We nearly always hear the story in Luke 15 referred to as the parable of the prodigal son. When I was a young preacher, a minister I admired preached on that text, and he entitled it, “The Prodigal Father.” His definition of prodigal sent me to the dictionary to make sure he was correct. His sermon also changed my focus on the entire parable.
By the way, just for clarification, here is Webster’s definition of prodigal, “Wastefully or recklessly extravagant; Giving or yielding profusely; lavish; lavishly abundant.” My mentor’s message was right on target.
The father was abundantly extravagant and lavish with forgiveness and grace. Since that time I have been able to glean from that parable the prodigal nature of all three characters. The true hero of the story is clearly the father. He freely, almost recklessly, loves his sons, with no guarantee of their love in return.

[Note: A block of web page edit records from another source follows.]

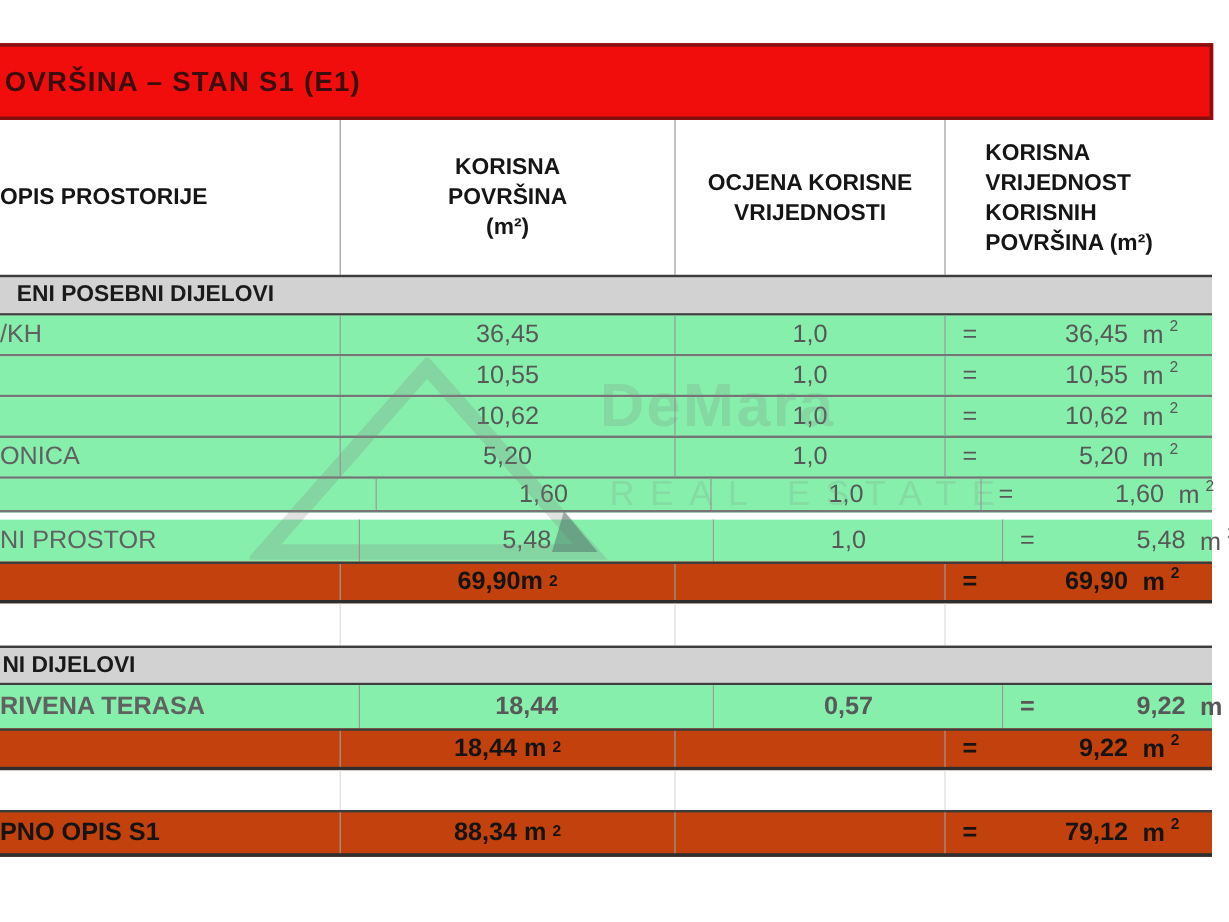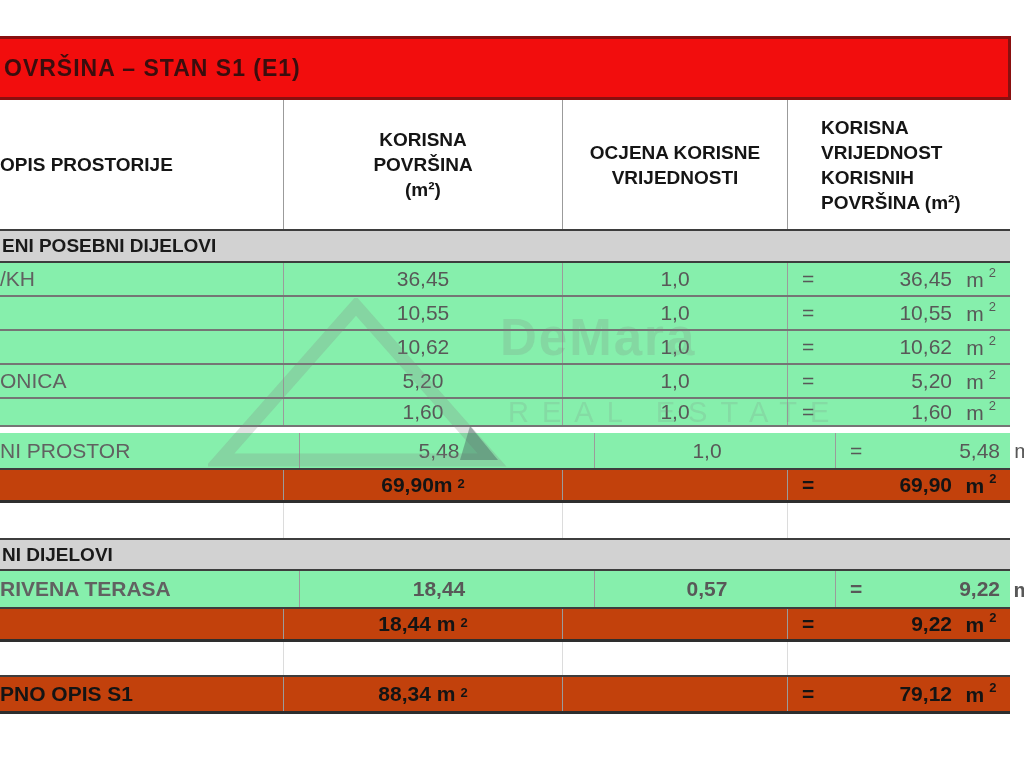--- a/index.html
+++ b/index.html
@@ -96,7 +96,7 @@
     </div>
   </div>
 
-  <div class="row bandrow" style="top:229px;height:34px;">
+  <div class="row bandrow" style="top:229px;height:34px;padding-left:12px;">
     <div class="c band-title" style="grid-column:1 / span 4;">ENI POSEBNI DIJELOVI</div>
   </div>
 

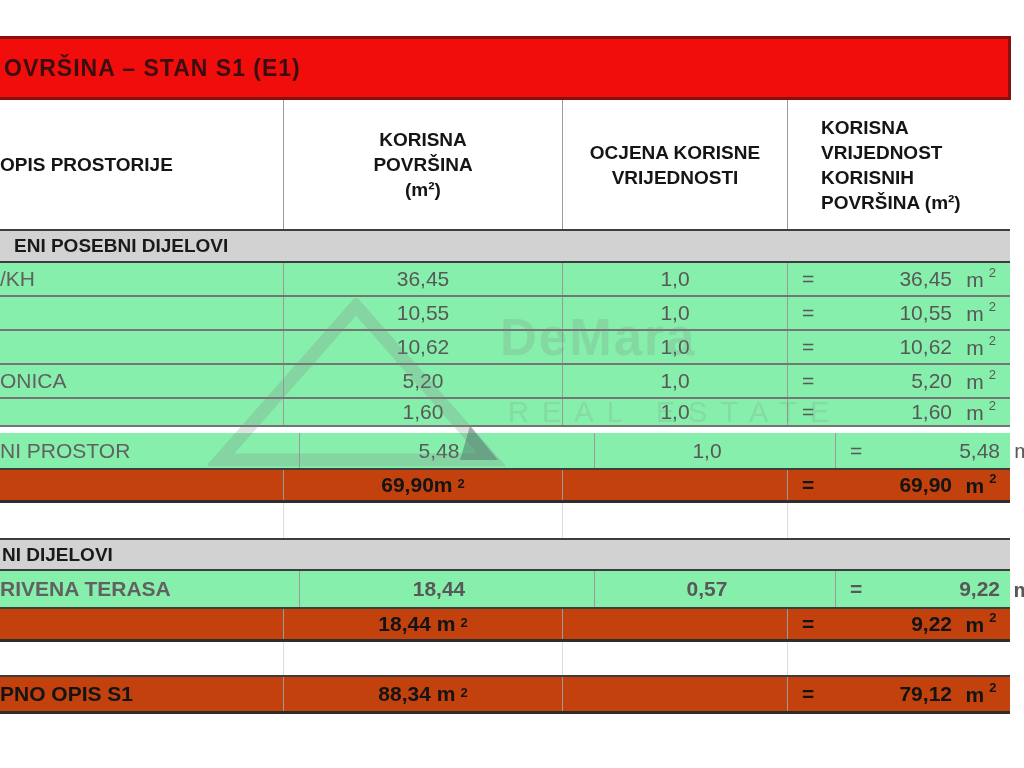--- a/index.html
+++ b/index.html
@@ -42,7 +42,7 @@
   .eqc { font-size:21px; color:#585858; }
   .eqc .eq  { margin-left:14px; width:26px; }
   .eqc .val { flex:1; text-align:right; }
-  .eqc .unit { width:58px; white-space:nowrap;text-align:center; }
+  .eqc .unit { width:58px; margin-left:12px; white-space:nowrap; }
   sup.s2 { font-size:13px; position:relative; top:-2px; margin-left:5px; }
 
   .totrow { background:#c2410c; border-top:2px solid #3d3d3d;

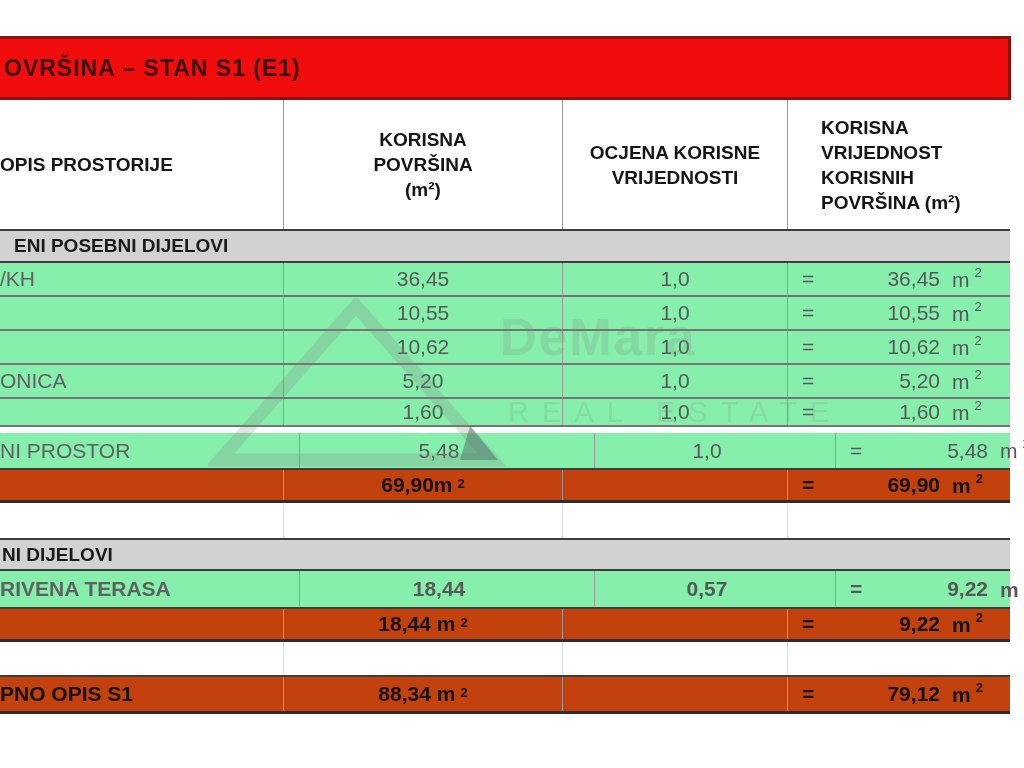--- a/index.html
+++ b/index.html
@@ -144,7 +144,7 @@
     </div>
   </div>
 
-  <div class="row data-row" style="top:399px;height:28px;">
+  <div class="row data-row" style="top:399px;height:28px;padding-left:30px;">
     <div class="c c1 lbl"></div>
     <div class="c c2 num">1,60</div>
     <div class="c c3 num">1,0</div>

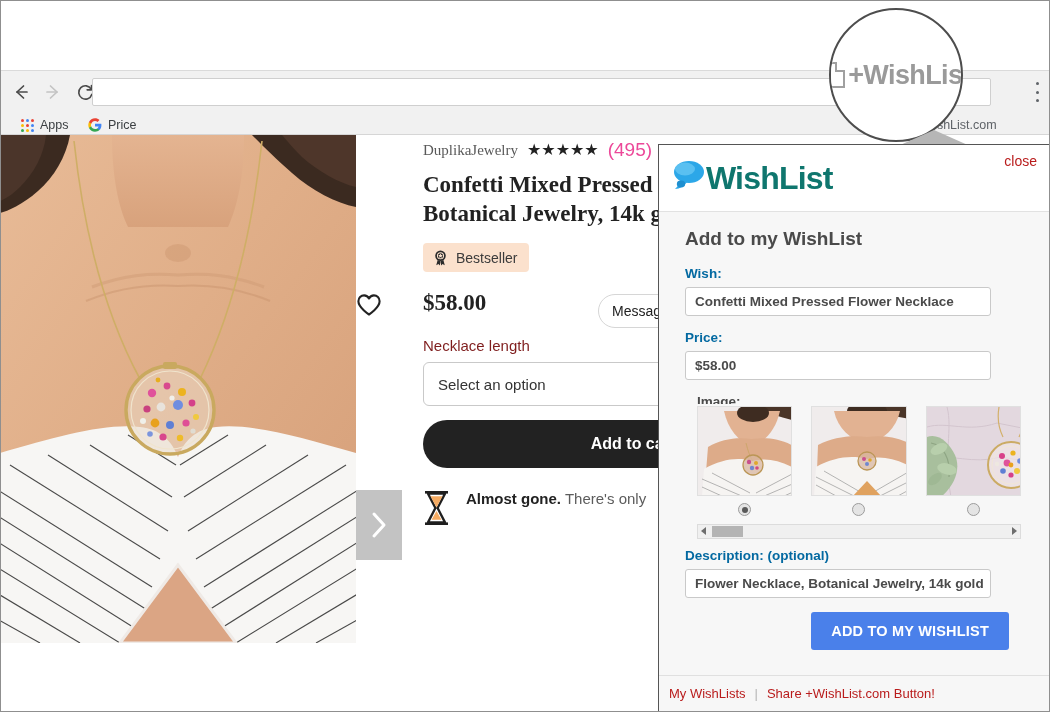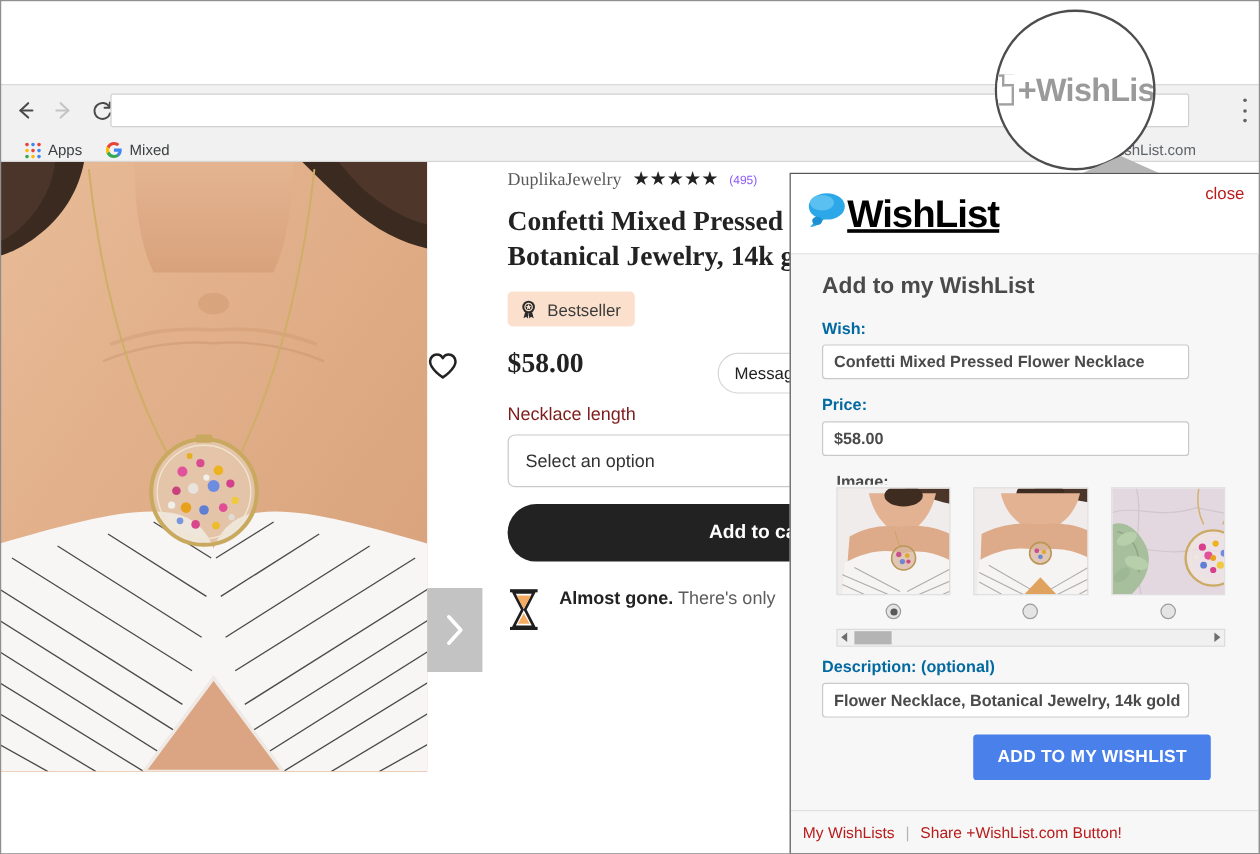--- a/index.html
+++ b/index.html
@@ -519,7 +519,7 @@
             <path fill="#EA4335" d="M12 5c1.7 0 3.2.6 4.4 1.7l3.3-3.3C17.7 1.5 15.1.5 12 .5 7.5.5 3.6 3.1 1.7 6.8l3.8 3C6.4 7 9 5 12 5z"></path>
           </svg>
         </span>
-        <span>Mixed</span>
+        <span>Price</span>
       </div>
 
       <div class="bm-item bm-wishlist">

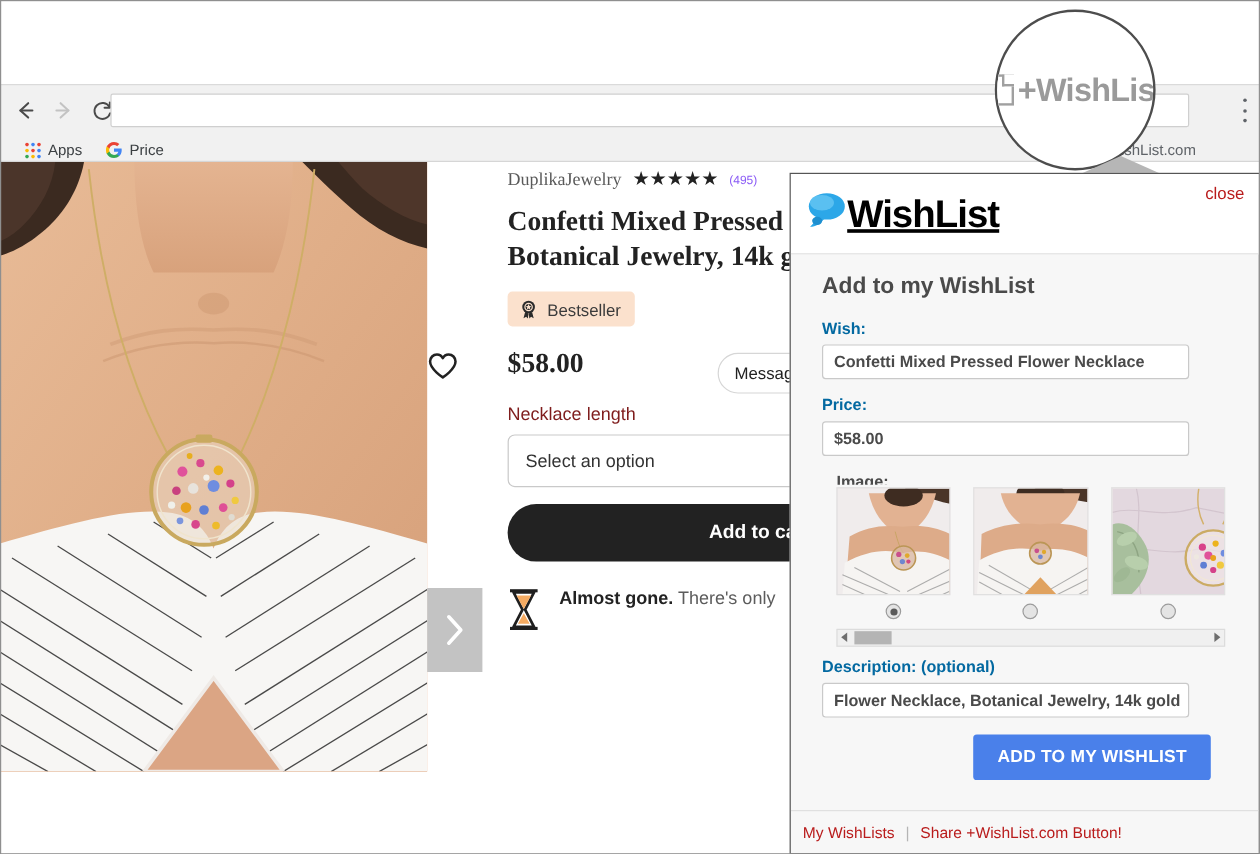--- a/index.html
+++ b/index.html
@@ -202,7 +202,7 @@
     cursor: pointer;
   }
   .stars { font-size: 16px; color: #222; letter-spacing: 0px; line-height: 1; }
-  .rev-count { font-size: 10px; color: #8b5cf6; }
+  .rev-count { font-size: 19px; color: #ec4899; }
 
   .prod-title {
     font-family: "Liberation Serif", serif;

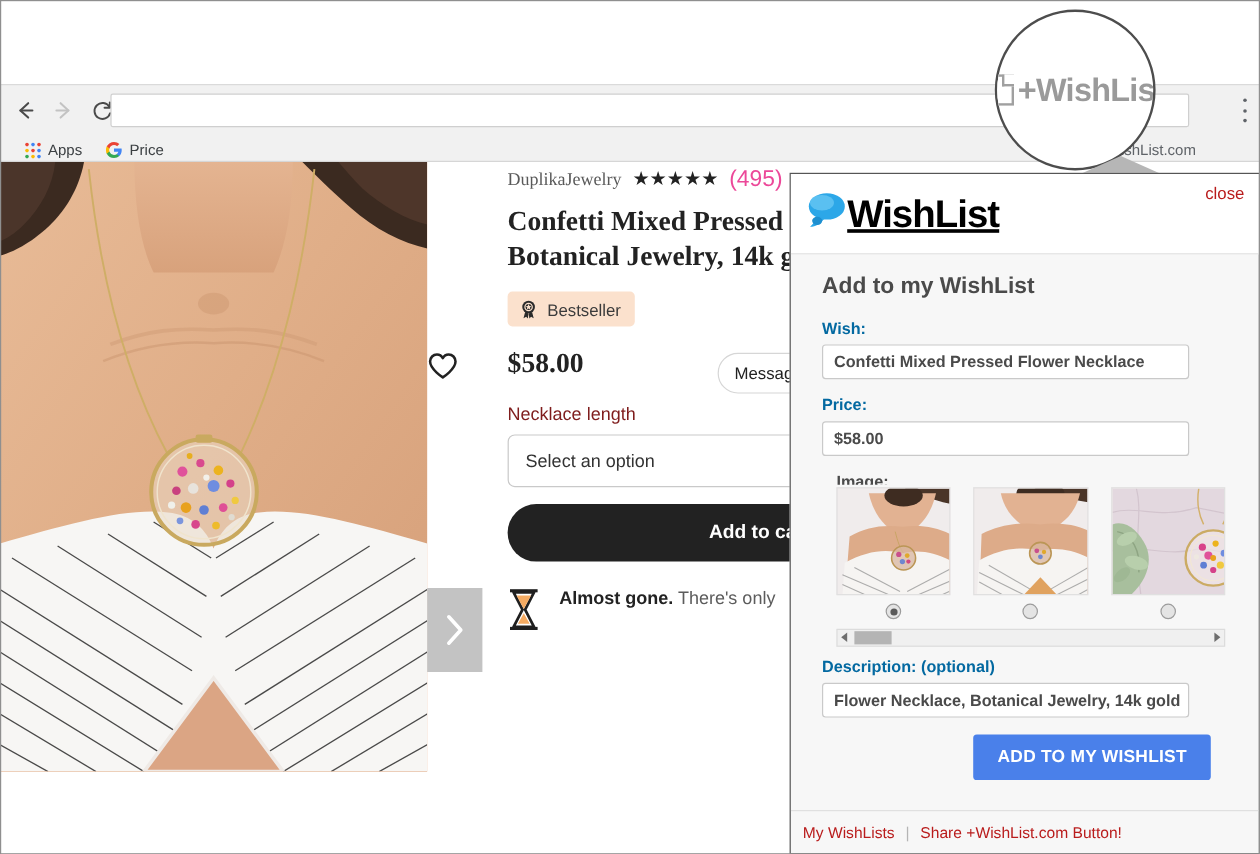--- a/index.html
+++ b/index.html
@@ -313,10 +313,9 @@
   }
   .wl-logo-text {
     font-size: 32px; font-weight: bold;
-    color: #000000;
+    color: #0f766e;
     letter-spacing: -0.8px;
     margin-left: -2px;
-    text-decoration: underline;
   }
   .wl-close {
     position: absolute;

The wayward son is prodigal in the sense of being wasteful. He wasted his money and morality, finally coming to his senses in a pig pen. Not a pretty picture, but one often repeated.
Then there is the older brother who stayed home and dutifully served his father. How does the term prodigal fit him? What did he waste? He squandered the joy of his relationship with his father. He saw his relationship as a reward for meritorious behavior. He was lavishly abundant with unforgiveness and a judgmental spirit.
There is one clear lesson among many lessons in the story. Wayward or stay at home prodigals are all welcome to come back to their Father.